- [REQUIREMENT] When a picture appears in the listing, leave it out and copy the rest exactly as it stands.

- [AVAILABLE RECORDS]
····················

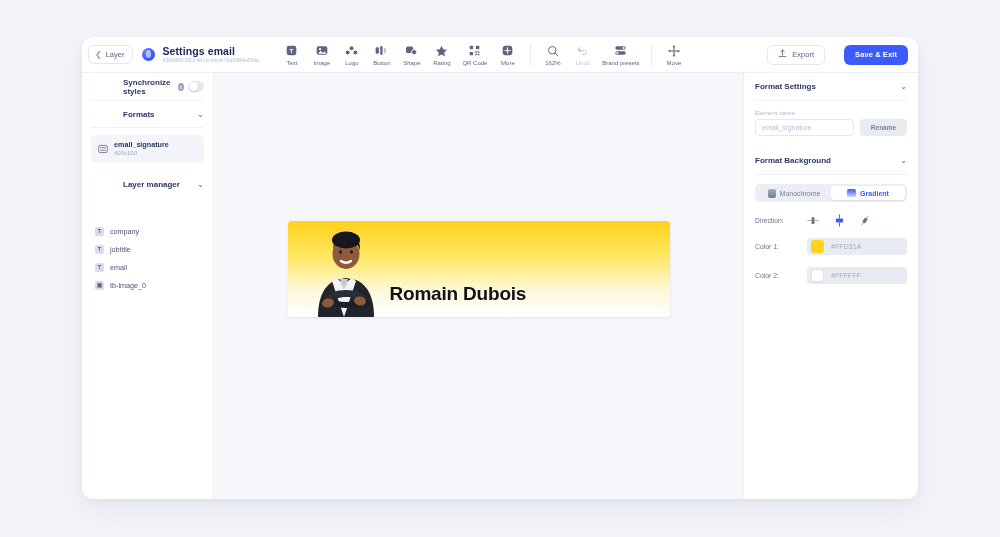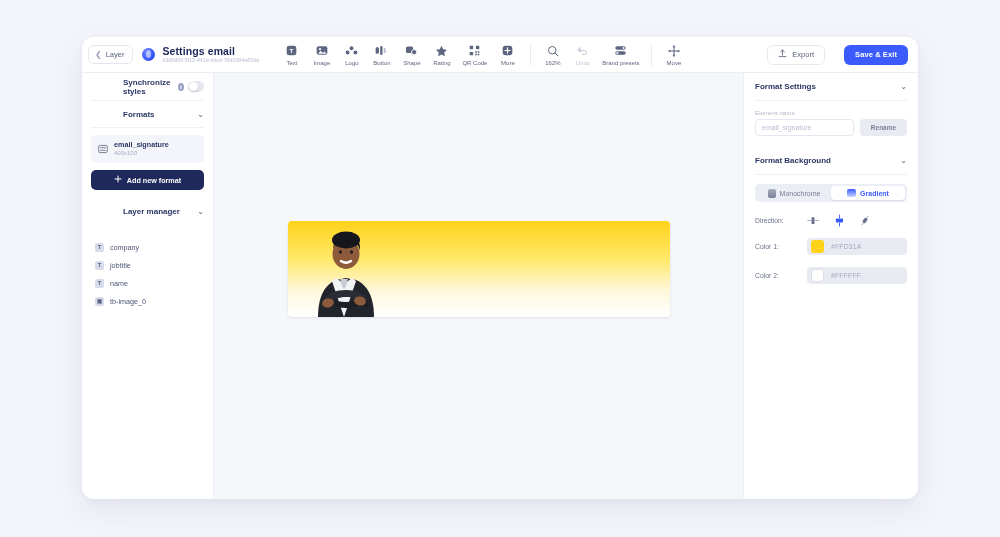--- a/index.html
+++ b/index.html
@@ -379,14 +379,6 @@
         </span>
       </div>
 
-      <div class="add-format">
-        <span>
-          <svg width="8" height="8" viewBox="0 0 12 12">
-              <path d="M6 1.5v9M1.5 6h9" stroke="#fff" stroke-width="1.5" stroke-linecap="round"></path>
-            </svg>
-        </span>
-        <span>Add new format</span>
-      </div>
 
       <div class="sec-head" style="margin-top:8px;border-bottom:none">
         <span class="sec-title">Layer manager</span>

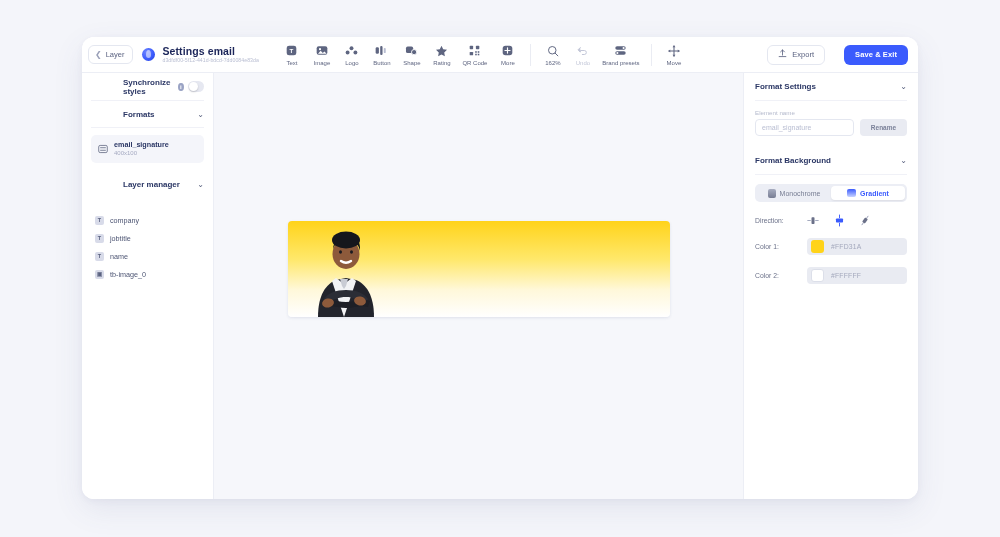--- a/index.html
+++ b/index.html
@@ -119,7 +119,7 @@
     display: flex; align-items: center; justify-content: center; gap: 5px;
     font-size: 7.2px; font-weight: bold;
   }
-  .layers { margin-top: 13px; }
+  .layers { margin-top: 24px; }
   .layer-row {
     display: flex; align-items: center; gap: 6px;
     height: 18px; font-size: 7.2px; color: #4d5573; padding-left: 4px;

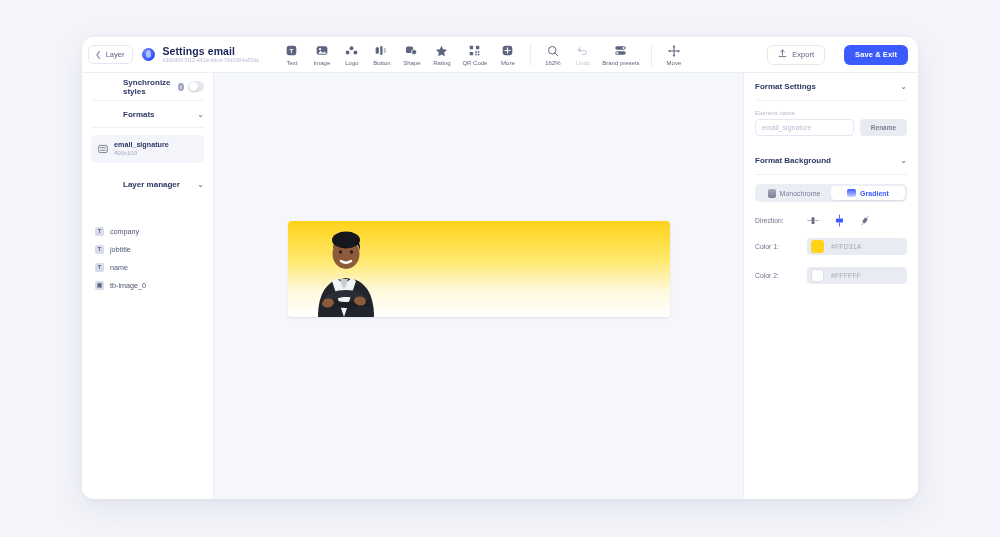--- a/index.html
+++ b/index.html
@@ -396,7 +396,7 @@
         </div>
         <div class="layer-row">
           <span class="lyr-ico">T</span>
-          <span>name</span>
+          <span>email</span>
         </div>
         <div class="layer-row">
           <span class="lyr-ico">▣</span>

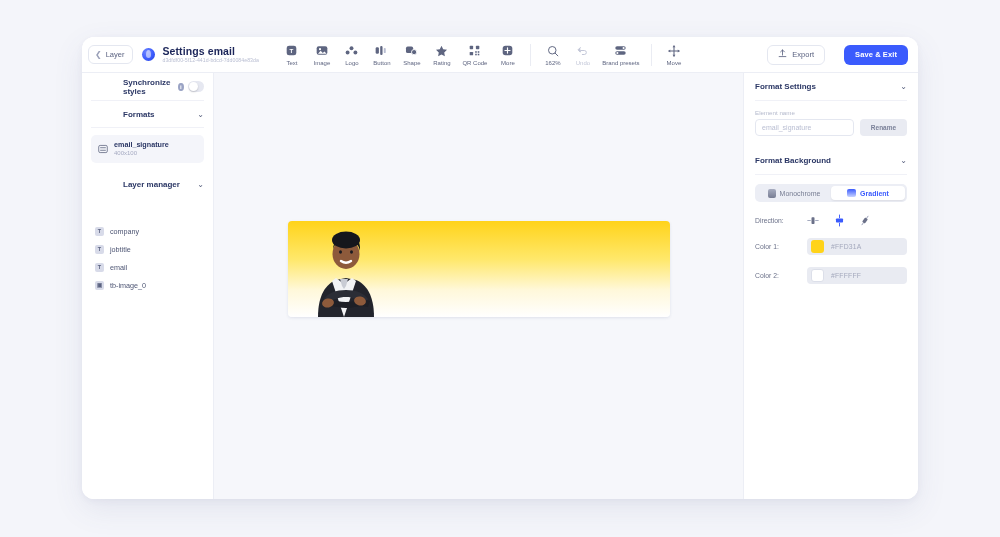--- a/index.html
+++ b/index.html
@@ -427,6 +427,7 @@
           </svg>
         </div>
         <div class="ptxt">
+          <div class="p-name">Romain Dubois</div>
         </div>
       </div>
     </div>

····················

- [EXERCISE OUTPUT]
--- a/index.html
+++ b/index.html
@@ -379,14 +379,6 @@
         </span>
       </div>
 
-      <div class="add-format">
-        <span>
-          <svg width="8" height="8" viewBox="0 0 12 12">
-              <path d="M6 1.5v9M1.5 6h9" stroke="#fff" stroke-width="1.5" stroke-linecap="round"></path>
-            </svg>
-        </span>
-        <span>Add new format</span>
-      </div>
 
       <div class="sec-head" style="margin-top:8px;border-bottom:none">
         <span class="sec-title">Layer manager</span>

--- a/index.html
+++ b/index.html
@@ -119,7 +119,7 @@
     display: flex; align-items: center; justify-content: center; gap: 5px;
     font-size: 7.2px; font-weight: bold;
   }
-  .layers { margin-top: 13px; }
+  .layers { margin-top: 24px; }
   .layer-row {
     display: flex; align-items: center; gap: 6px;
     height: 18px; font-size: 7.2px; color: #4d5573; padding-left: 4px;

--- a/index.html
+++ b/index.html
@@ -396,7 +396,7 @@
         </div>
         <div class="layer-row">
           <span class="lyr-ico">T</span>
-          <span>name</span>
+          <span>email</span>
         </div>
         <div class="layer-row">
           <span class="lyr-ico">▣</span>

--- a/index.html
+++ b/index.html
@@ -427,6 +427,7 @@
           </svg>
         </div>
         <div class="ptxt">
+          <div class="p-name">Romain Dubois</div>
         </div>
       </div>
     </div>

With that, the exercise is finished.